• **EXERCISE**
Write again exactly the lines in the listing below, starting at the line with "border-radius: none ->" and ending at the line with "Active for Life", both included. Pictures are not copied.

• **DATA RECORDS**
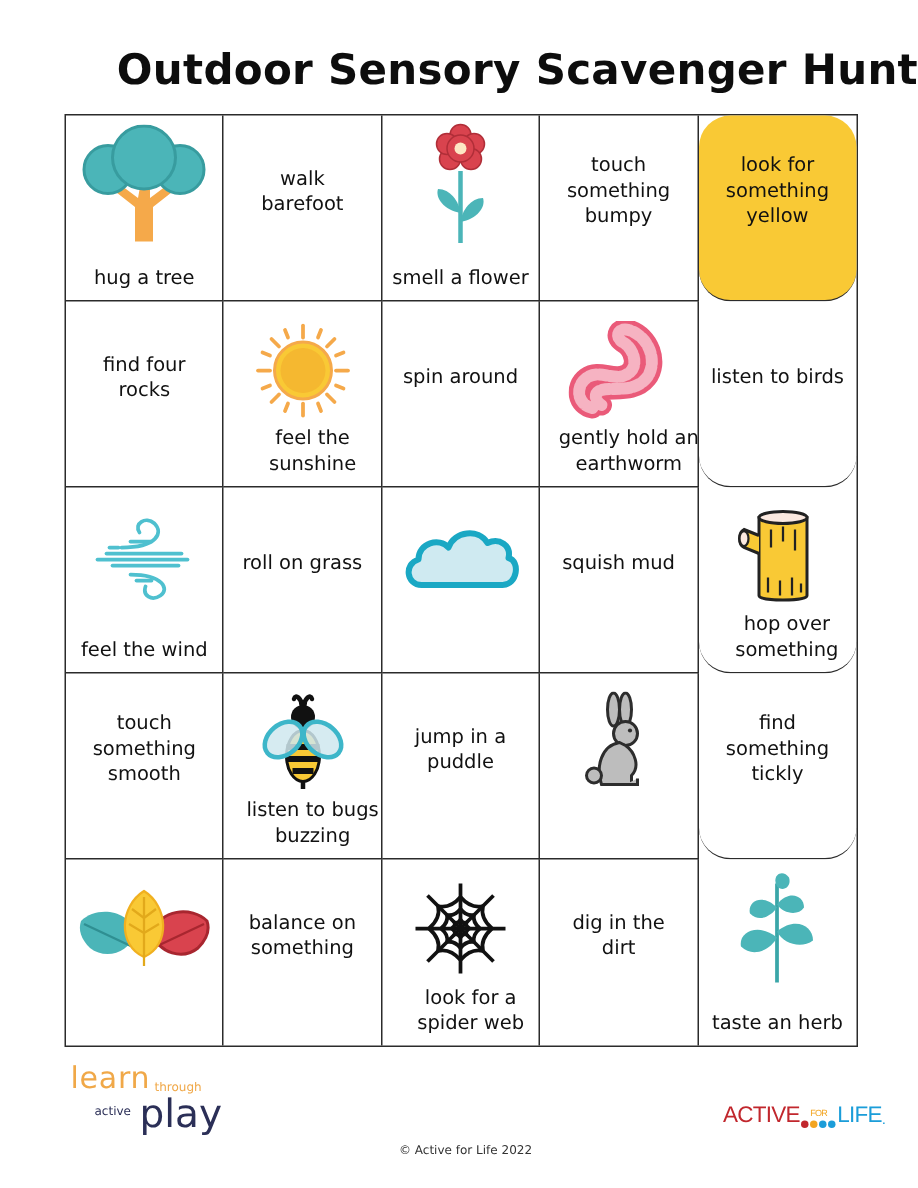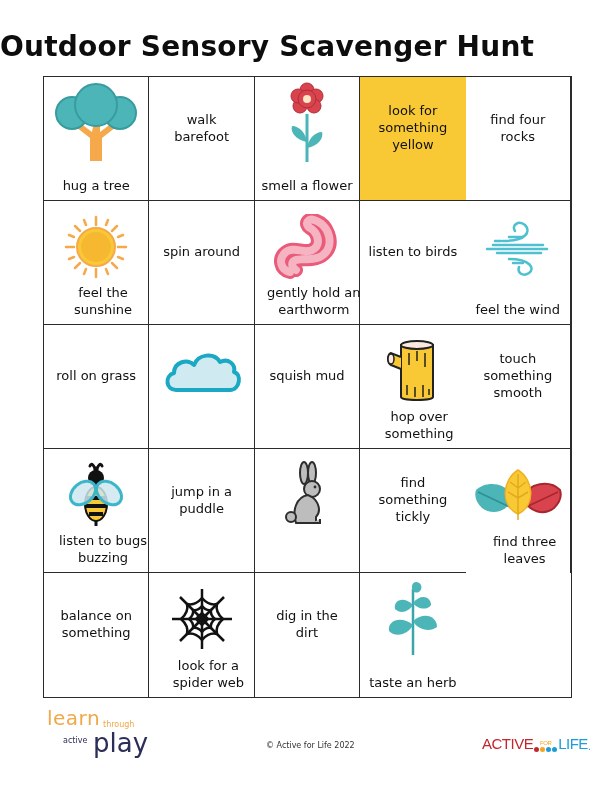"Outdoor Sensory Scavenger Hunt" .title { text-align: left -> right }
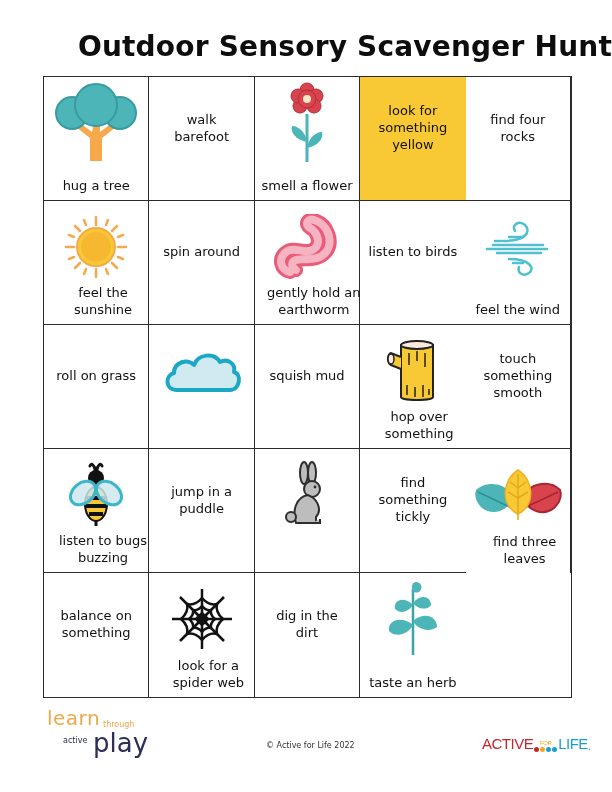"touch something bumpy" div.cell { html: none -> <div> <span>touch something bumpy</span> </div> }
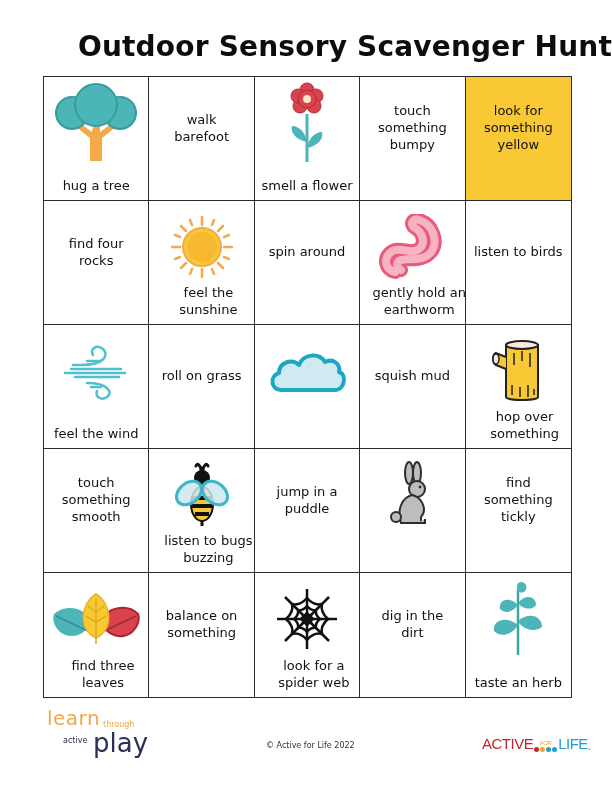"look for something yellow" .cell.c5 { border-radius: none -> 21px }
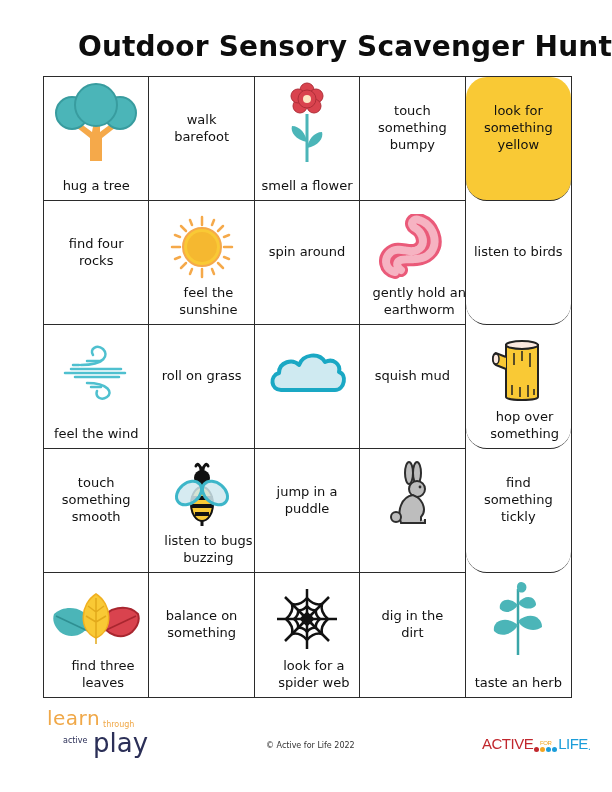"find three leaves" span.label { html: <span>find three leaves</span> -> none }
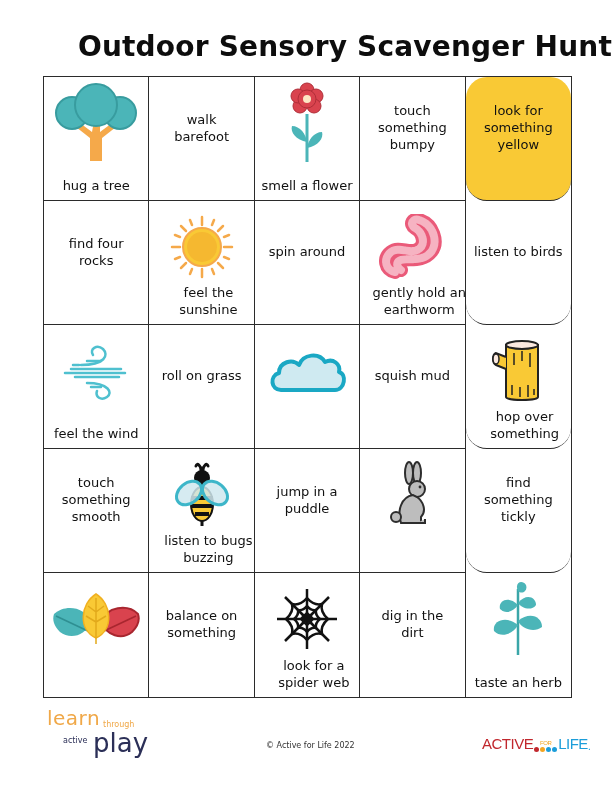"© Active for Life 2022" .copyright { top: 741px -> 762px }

...

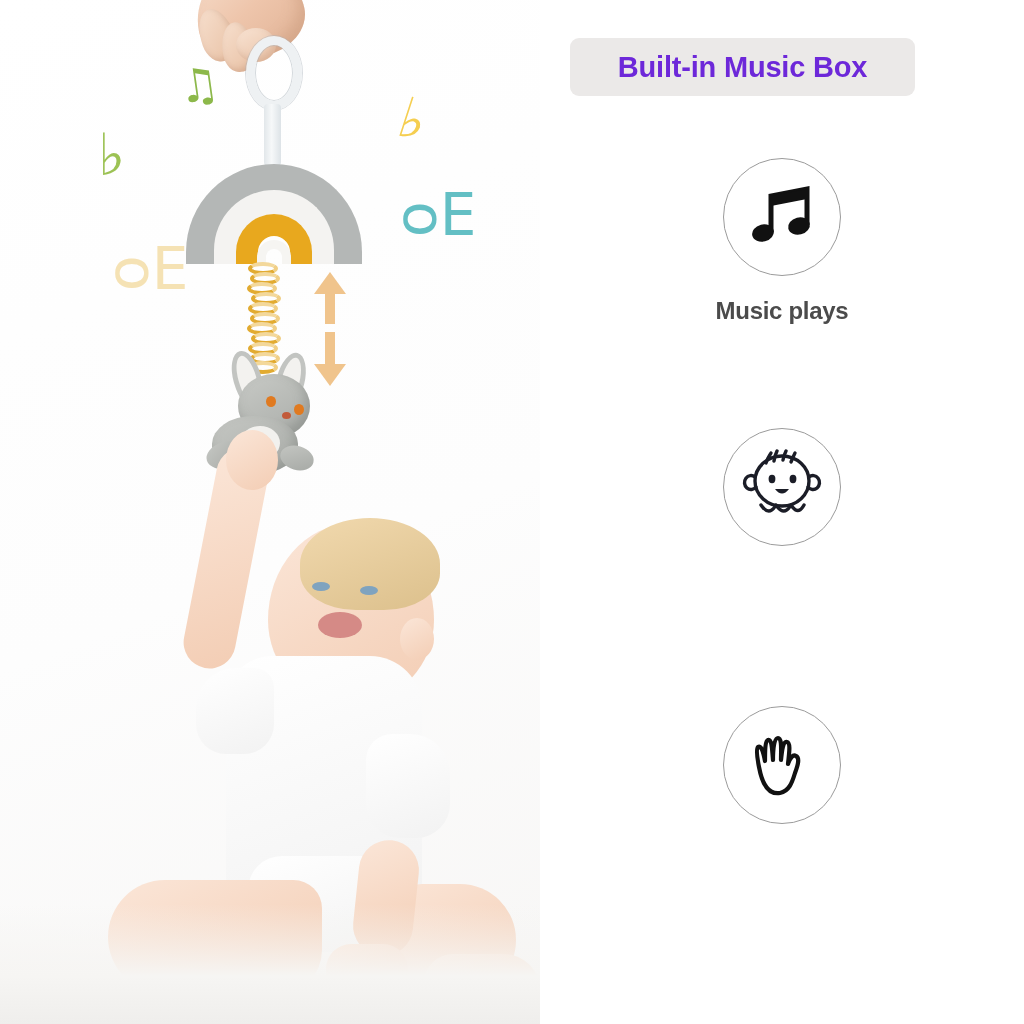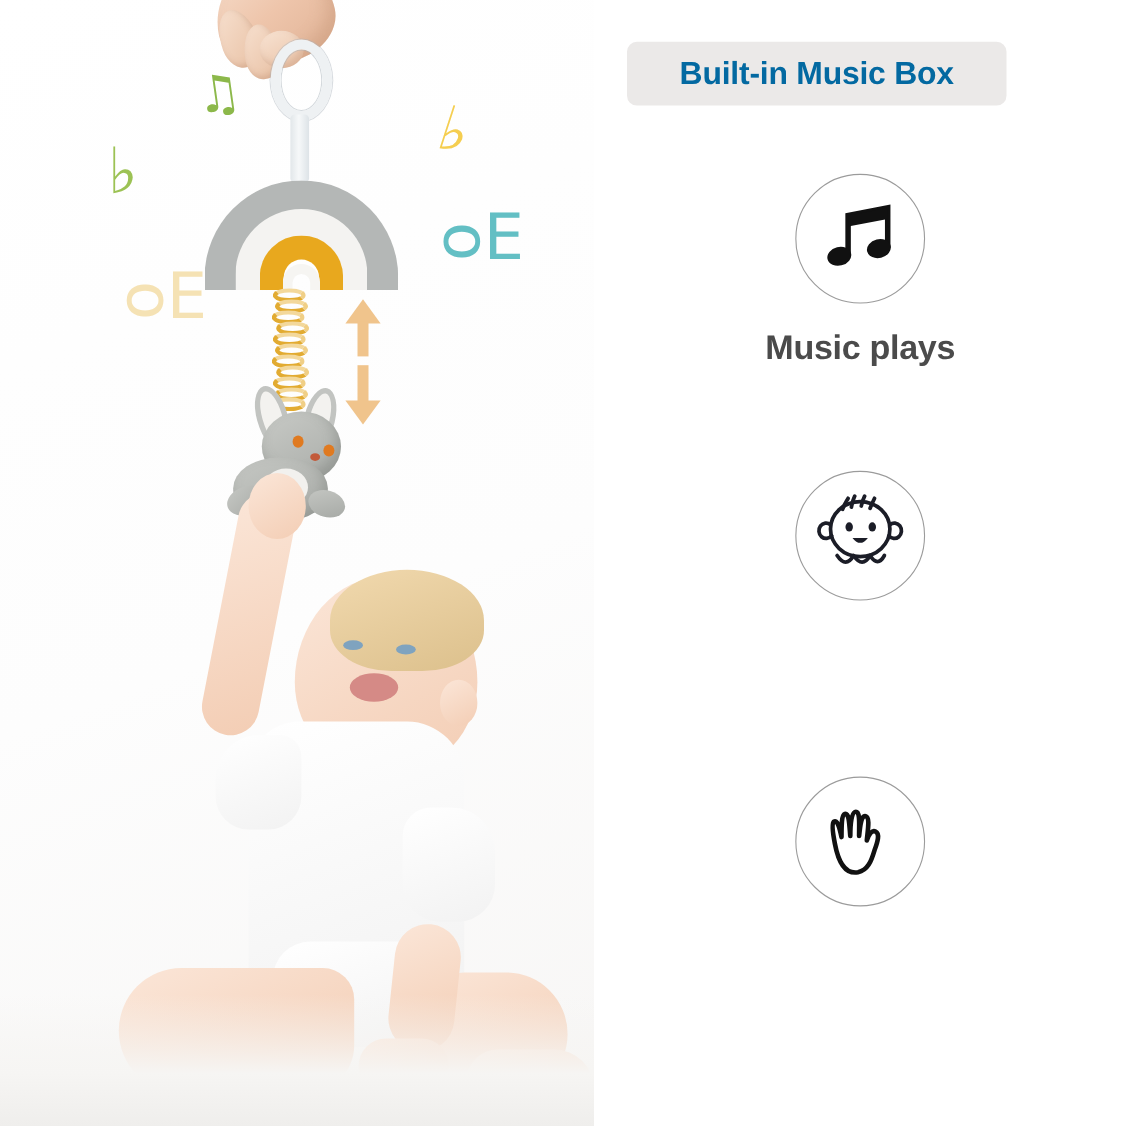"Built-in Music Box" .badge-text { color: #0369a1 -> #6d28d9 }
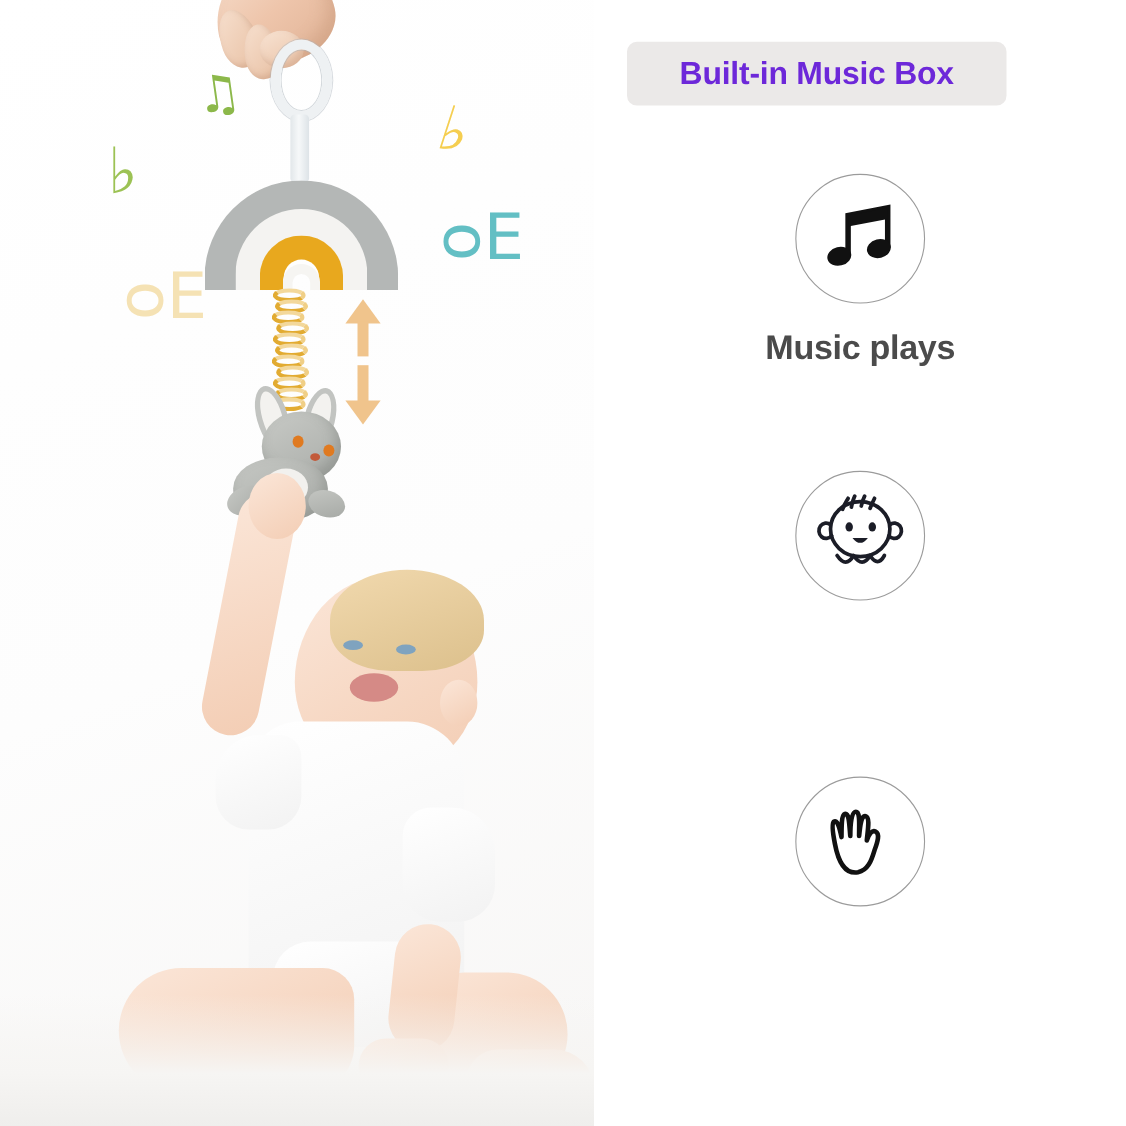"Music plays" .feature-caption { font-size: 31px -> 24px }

* * *

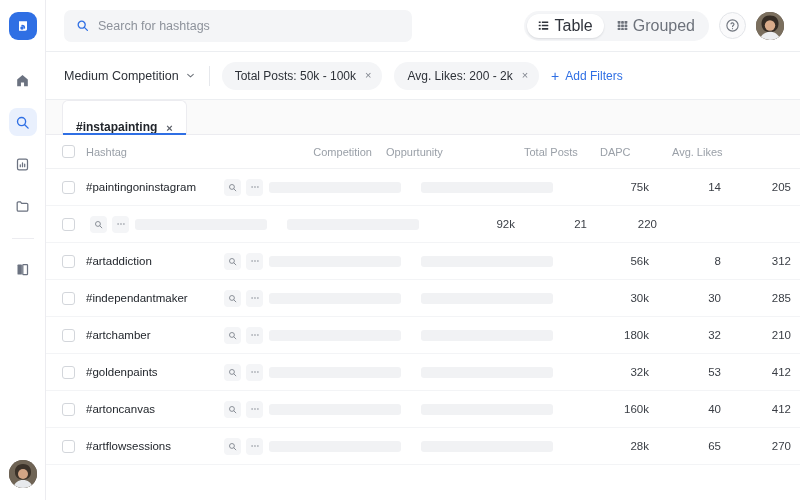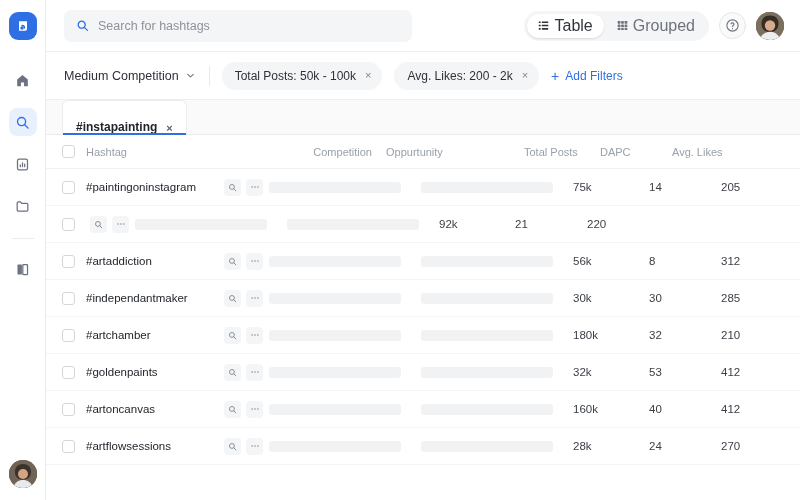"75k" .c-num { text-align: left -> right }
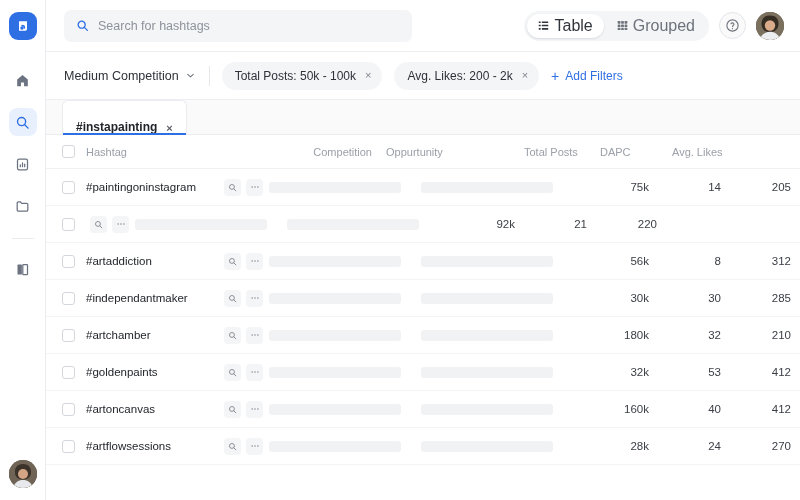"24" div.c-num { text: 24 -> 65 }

• **ANSWER**
"look for something yellow" .cell.c5 { border-radius: none -> 21px }
"find three leaves" span.label { html: <span>find three leaves</span> -> none }
"© Active for Life 2022" .copyright { top: 741px -> 762px }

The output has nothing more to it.